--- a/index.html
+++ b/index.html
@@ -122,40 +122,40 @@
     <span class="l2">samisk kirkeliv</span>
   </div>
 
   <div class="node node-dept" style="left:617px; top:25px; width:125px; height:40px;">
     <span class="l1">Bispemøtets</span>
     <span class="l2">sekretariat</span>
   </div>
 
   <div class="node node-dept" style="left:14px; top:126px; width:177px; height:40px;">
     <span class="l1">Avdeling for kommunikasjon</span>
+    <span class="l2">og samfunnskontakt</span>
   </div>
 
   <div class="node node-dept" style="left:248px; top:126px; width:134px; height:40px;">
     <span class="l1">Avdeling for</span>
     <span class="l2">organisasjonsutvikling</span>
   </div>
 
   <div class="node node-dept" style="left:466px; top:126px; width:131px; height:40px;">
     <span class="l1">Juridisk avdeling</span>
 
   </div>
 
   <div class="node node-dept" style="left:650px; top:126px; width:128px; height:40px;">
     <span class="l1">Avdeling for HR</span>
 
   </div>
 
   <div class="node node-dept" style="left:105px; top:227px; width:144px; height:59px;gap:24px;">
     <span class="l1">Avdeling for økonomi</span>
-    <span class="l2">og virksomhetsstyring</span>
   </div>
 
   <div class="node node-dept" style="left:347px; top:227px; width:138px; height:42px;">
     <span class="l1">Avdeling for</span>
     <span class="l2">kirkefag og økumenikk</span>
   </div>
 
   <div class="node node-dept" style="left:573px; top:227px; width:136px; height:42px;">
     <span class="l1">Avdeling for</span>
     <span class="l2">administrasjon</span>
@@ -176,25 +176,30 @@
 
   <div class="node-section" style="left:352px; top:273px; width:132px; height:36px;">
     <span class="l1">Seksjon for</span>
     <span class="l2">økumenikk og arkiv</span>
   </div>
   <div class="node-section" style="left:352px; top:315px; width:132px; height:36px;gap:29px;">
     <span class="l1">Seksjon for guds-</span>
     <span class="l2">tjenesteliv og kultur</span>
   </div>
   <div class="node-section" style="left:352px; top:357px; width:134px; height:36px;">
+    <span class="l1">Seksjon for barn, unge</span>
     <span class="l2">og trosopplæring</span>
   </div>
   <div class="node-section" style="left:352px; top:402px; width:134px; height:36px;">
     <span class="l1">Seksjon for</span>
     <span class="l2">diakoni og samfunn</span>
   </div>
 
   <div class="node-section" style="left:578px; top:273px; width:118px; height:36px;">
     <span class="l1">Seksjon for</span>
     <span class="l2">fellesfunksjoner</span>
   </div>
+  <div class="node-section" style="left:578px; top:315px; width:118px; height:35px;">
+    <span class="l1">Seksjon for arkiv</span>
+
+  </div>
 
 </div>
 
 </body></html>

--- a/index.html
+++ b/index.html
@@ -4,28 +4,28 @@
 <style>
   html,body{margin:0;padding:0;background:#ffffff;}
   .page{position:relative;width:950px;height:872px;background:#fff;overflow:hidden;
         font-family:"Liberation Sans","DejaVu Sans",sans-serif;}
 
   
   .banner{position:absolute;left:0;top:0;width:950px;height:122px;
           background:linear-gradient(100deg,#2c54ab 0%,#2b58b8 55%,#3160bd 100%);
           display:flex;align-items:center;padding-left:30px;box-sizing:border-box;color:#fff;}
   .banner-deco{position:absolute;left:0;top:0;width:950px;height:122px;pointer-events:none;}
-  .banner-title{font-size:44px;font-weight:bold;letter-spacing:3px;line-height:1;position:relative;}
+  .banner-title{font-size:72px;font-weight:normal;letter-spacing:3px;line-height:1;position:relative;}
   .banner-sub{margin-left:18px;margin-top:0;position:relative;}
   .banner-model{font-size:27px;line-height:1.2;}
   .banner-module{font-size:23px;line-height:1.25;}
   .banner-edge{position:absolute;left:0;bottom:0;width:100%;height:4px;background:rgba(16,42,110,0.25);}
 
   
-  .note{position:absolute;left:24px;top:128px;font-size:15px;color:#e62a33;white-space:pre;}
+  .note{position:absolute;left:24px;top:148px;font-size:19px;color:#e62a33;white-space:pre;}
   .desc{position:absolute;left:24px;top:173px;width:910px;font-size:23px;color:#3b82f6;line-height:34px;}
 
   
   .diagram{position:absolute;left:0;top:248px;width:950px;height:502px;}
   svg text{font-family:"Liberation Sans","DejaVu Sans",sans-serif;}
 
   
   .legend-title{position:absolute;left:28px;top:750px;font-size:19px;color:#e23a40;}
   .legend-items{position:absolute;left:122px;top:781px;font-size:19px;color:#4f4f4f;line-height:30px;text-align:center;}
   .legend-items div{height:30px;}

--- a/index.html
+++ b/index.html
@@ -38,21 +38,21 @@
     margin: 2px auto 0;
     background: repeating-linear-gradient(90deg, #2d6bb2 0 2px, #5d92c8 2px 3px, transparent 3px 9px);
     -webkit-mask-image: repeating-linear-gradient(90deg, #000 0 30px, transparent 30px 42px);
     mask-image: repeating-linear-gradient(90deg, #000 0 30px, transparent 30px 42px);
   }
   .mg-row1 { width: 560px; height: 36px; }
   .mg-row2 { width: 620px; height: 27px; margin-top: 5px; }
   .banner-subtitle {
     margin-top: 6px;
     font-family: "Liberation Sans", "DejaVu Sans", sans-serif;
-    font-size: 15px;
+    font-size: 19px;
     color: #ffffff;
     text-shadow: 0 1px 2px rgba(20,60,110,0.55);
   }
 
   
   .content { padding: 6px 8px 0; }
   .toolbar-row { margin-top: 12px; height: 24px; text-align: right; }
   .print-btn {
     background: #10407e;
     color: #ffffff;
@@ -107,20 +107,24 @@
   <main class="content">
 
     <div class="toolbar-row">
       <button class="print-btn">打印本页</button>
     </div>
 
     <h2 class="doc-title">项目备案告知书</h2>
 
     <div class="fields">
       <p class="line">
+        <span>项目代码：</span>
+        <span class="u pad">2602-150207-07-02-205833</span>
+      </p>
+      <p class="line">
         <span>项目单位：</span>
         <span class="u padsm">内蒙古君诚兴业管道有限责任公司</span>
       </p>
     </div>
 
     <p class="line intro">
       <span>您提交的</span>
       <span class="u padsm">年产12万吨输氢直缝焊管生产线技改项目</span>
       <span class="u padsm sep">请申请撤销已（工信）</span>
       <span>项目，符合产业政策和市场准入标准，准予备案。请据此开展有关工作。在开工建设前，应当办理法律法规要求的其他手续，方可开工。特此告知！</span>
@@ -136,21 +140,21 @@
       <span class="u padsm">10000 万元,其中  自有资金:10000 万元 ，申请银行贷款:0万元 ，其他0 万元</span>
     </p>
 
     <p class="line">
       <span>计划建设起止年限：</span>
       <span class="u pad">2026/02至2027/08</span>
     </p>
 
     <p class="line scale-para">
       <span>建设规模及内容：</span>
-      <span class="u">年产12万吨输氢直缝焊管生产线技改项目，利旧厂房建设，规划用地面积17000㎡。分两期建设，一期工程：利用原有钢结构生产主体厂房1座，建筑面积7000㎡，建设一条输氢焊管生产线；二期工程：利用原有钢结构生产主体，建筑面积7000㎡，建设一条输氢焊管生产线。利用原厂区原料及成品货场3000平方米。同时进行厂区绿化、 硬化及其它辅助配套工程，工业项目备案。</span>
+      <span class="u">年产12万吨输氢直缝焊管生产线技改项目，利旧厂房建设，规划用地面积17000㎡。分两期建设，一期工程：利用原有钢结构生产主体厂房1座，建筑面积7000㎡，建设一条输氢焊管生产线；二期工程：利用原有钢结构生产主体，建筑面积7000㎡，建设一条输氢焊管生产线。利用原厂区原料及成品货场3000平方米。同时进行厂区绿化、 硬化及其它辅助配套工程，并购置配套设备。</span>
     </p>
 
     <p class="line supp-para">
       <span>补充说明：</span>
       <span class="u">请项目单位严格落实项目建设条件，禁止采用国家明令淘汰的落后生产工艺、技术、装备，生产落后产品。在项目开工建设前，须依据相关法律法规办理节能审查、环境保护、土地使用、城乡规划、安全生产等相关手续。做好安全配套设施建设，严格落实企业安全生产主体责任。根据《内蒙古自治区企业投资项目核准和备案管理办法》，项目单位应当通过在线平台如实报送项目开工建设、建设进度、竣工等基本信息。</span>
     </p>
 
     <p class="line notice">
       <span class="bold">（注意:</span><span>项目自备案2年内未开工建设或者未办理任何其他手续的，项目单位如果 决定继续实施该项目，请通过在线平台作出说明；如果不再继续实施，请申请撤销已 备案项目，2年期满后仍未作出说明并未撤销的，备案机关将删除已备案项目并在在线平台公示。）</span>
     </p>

------------------------------------------------------------------------

→ WHAT THE EXERCISE ASKS
Identify each line in the records above that contains the word "økumenikk", and copy it out in full.

→ ANSWER
     <span class="l2">kirkefag og økumenikk</span>
     <span class="l2">økumenikk og arkiv</span>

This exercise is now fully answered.